===== DATA PROVIDED

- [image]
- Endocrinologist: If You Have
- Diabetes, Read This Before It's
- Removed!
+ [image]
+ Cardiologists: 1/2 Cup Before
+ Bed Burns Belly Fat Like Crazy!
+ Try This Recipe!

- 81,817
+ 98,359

==========
===== DATA PROVIDED

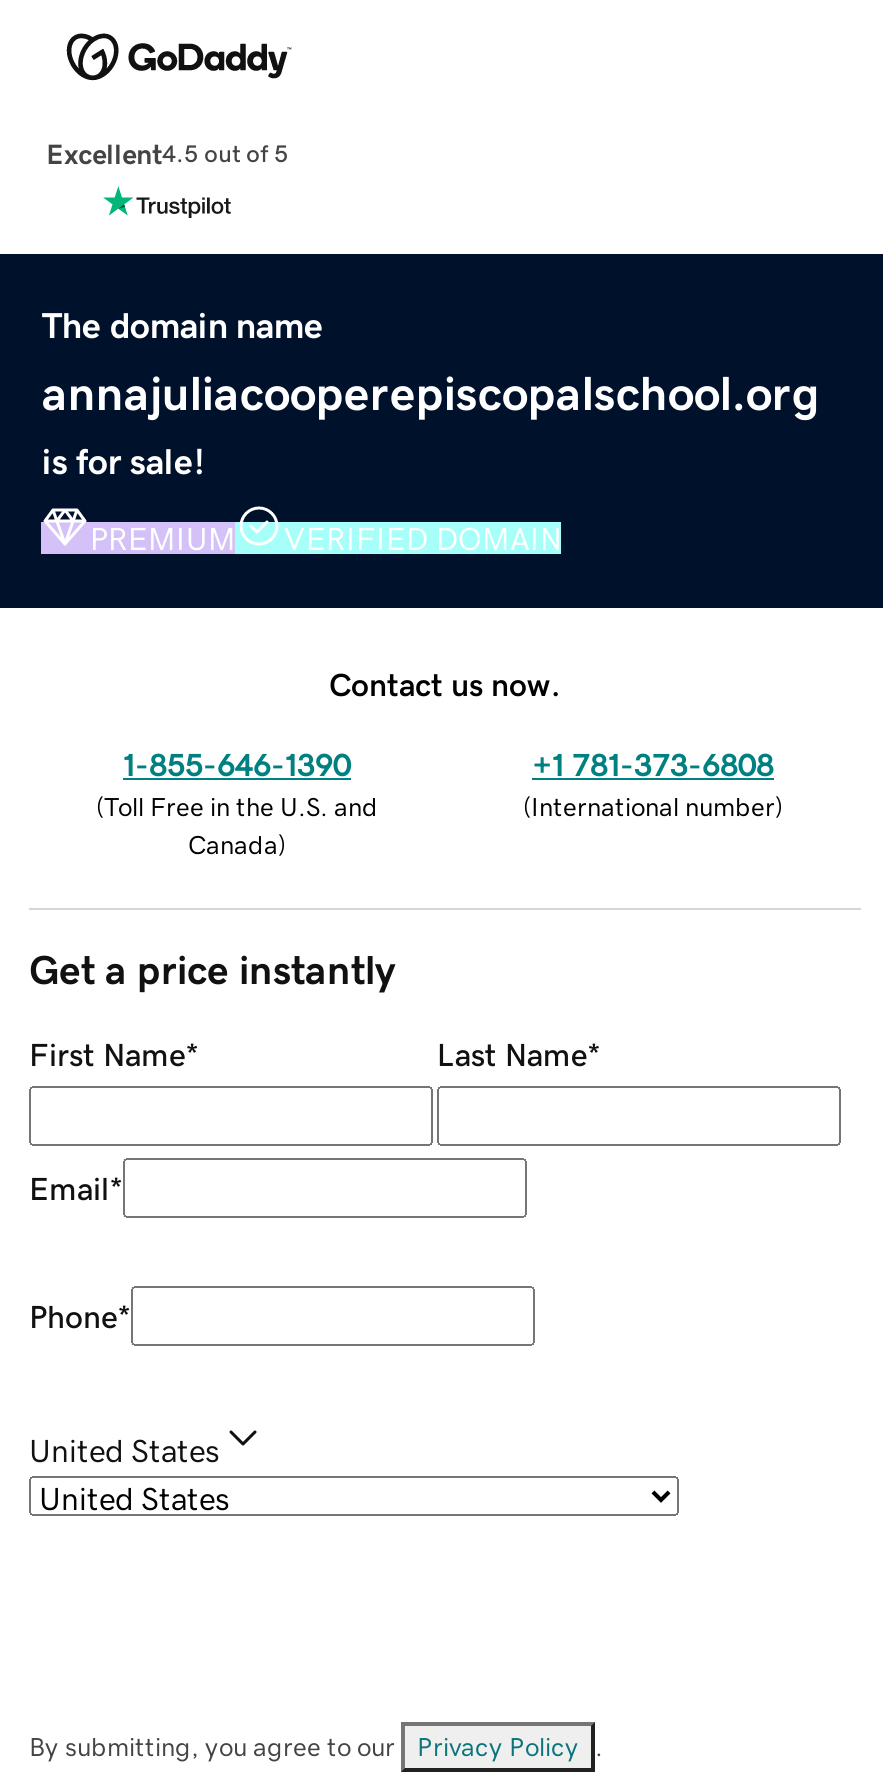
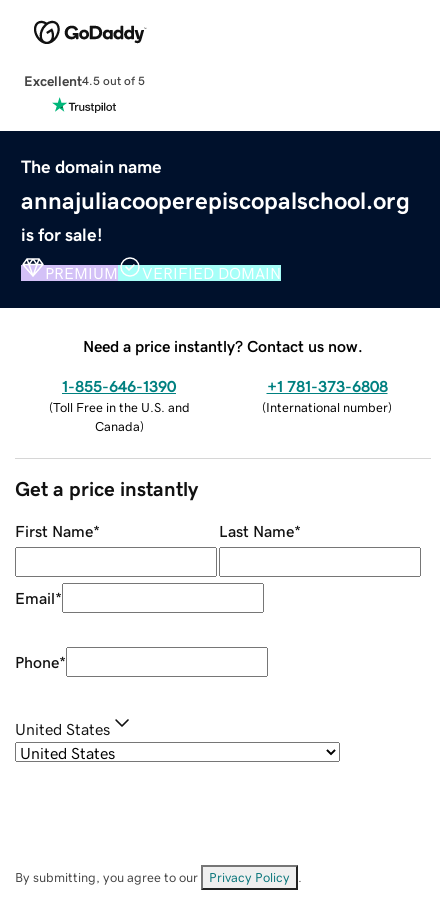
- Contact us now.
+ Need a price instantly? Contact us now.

==========
===== DATA PROVIDED

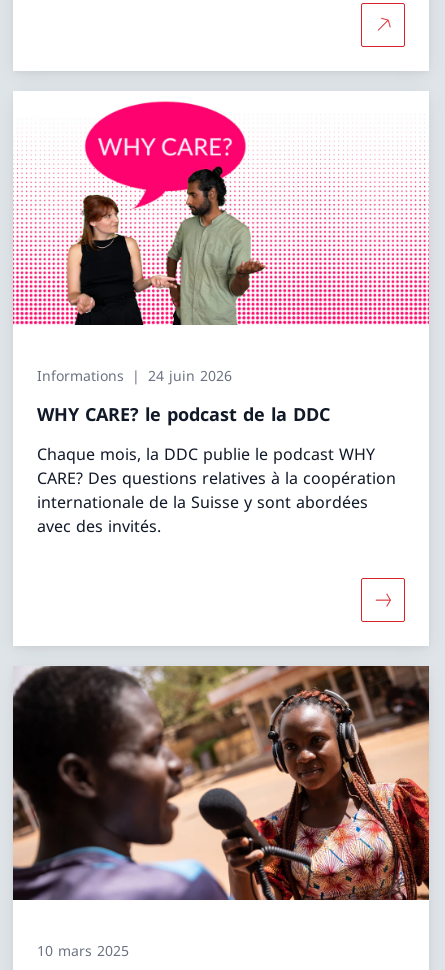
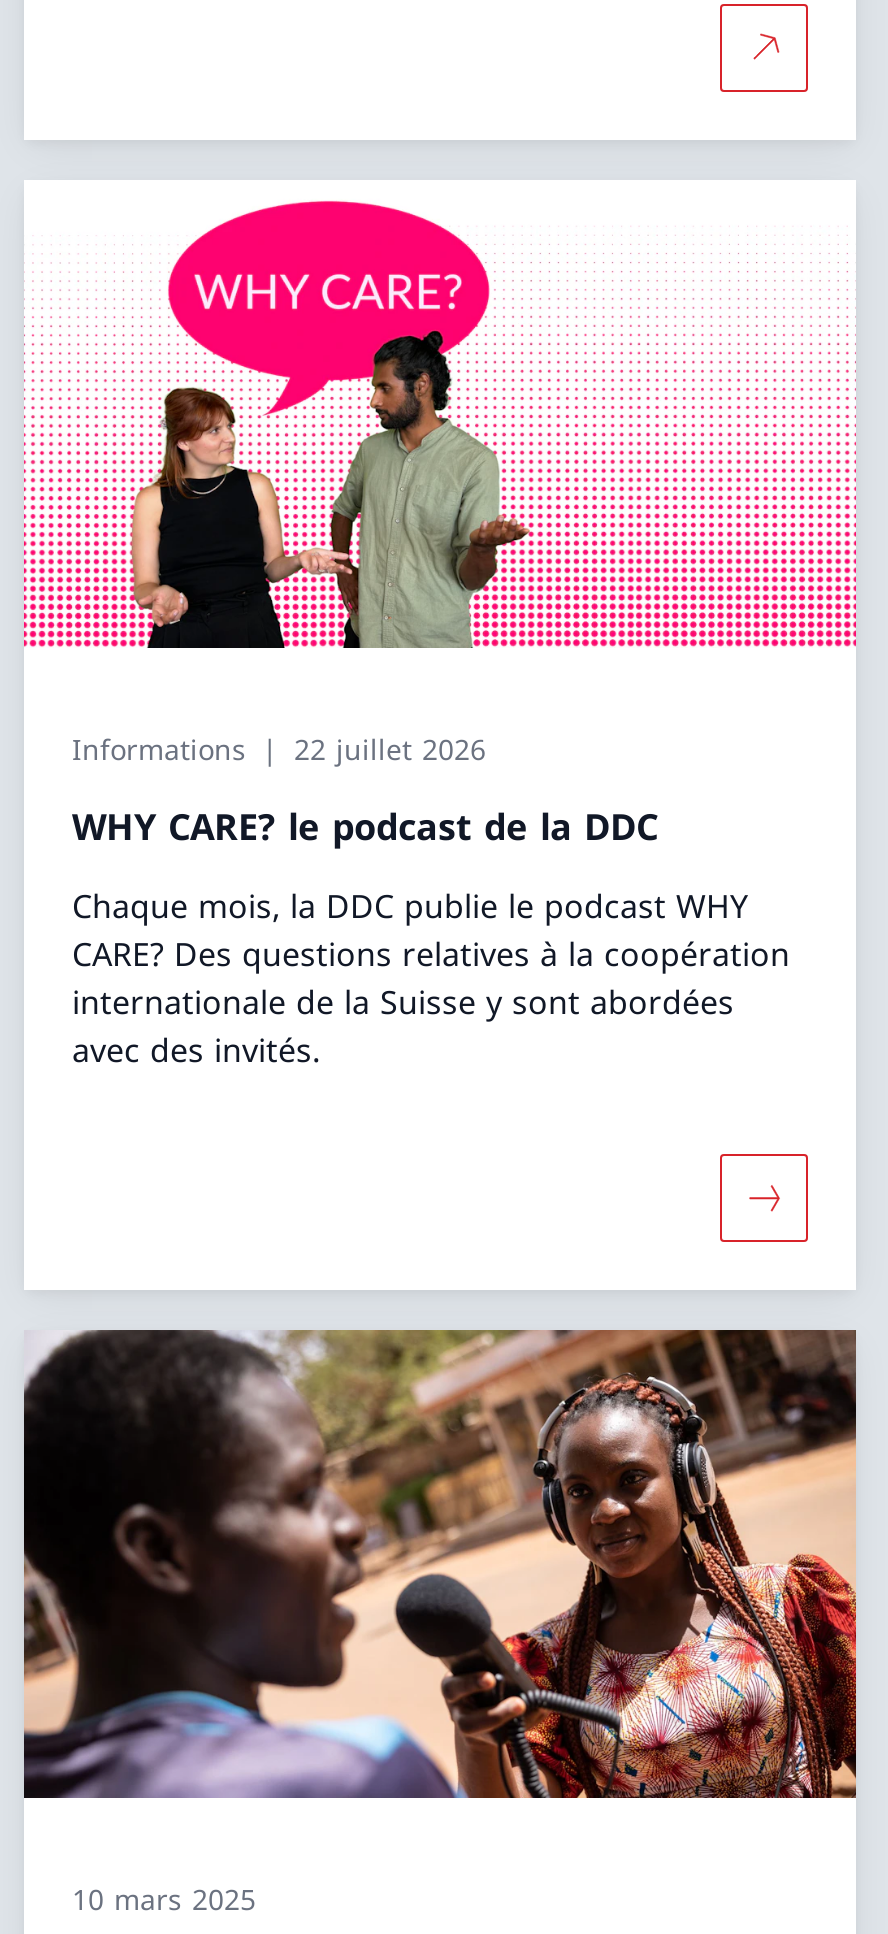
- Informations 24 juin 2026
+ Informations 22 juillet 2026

==========

__WORK ITEM__. State the count of lines above containing the string "This", and add nothing to it.

__THE COMPLETED TASK__. 2